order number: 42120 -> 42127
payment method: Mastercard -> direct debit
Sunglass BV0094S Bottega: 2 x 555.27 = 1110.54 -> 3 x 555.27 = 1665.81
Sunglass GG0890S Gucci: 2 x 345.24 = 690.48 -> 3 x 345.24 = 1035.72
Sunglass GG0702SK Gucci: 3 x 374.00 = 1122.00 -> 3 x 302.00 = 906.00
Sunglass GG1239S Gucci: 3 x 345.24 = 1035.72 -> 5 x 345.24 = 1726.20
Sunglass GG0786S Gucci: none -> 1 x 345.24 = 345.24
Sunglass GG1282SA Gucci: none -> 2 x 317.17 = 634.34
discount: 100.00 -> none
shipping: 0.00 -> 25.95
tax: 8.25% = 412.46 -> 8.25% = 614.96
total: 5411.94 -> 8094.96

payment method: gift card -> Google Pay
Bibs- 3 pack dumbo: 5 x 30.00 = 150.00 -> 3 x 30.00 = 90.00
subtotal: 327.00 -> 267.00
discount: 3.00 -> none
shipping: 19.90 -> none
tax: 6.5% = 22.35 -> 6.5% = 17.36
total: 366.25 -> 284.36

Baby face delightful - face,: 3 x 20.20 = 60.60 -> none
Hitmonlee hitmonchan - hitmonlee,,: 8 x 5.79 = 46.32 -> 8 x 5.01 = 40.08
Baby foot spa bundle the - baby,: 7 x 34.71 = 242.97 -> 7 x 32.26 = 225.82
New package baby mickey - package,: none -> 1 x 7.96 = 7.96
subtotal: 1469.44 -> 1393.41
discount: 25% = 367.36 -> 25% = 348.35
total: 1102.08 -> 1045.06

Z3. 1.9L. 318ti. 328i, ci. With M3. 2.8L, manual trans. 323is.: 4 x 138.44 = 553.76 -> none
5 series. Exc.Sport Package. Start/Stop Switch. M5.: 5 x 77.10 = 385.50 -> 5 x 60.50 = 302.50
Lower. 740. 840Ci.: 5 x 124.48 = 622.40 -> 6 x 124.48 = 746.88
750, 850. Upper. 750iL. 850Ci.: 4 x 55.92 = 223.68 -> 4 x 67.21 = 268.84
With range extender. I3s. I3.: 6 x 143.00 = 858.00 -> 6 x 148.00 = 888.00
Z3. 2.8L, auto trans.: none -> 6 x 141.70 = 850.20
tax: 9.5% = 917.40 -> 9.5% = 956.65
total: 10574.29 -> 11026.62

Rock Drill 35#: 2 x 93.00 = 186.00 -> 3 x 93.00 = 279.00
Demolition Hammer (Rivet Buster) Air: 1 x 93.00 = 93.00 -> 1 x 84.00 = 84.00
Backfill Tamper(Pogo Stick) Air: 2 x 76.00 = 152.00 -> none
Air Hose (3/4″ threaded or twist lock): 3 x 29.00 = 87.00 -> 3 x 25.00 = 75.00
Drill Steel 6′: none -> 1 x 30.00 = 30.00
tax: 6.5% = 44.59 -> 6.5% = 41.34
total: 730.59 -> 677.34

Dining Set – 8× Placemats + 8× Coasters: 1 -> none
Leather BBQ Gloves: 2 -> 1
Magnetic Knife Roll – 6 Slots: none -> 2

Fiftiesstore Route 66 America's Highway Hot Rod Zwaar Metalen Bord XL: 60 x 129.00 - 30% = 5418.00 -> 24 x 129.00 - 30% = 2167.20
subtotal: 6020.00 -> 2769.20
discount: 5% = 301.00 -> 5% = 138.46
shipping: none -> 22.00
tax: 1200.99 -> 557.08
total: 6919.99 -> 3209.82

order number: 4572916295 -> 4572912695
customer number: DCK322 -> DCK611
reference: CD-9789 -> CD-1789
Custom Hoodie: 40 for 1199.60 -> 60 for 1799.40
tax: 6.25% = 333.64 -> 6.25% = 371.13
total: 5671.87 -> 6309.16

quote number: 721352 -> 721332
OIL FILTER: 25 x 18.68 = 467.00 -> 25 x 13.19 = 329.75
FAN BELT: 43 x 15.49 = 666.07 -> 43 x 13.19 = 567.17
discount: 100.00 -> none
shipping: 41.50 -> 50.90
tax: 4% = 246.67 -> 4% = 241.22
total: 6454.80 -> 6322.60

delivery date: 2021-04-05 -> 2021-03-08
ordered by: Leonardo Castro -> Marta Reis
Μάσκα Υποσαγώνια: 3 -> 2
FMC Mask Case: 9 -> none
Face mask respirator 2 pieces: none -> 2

○ ○ ○ ○ ○ ○ ○

§ **HOW TO COMPLETE THIS TASK**
In the entries above, identify every line with the string "shipping".

§ **WRITTEN RESPONSE**
shipping: 0.00 -> 25.95
shipping: 19.90 -> none
shipping: none -> 22.00
shipping: 41.50 -> 50.90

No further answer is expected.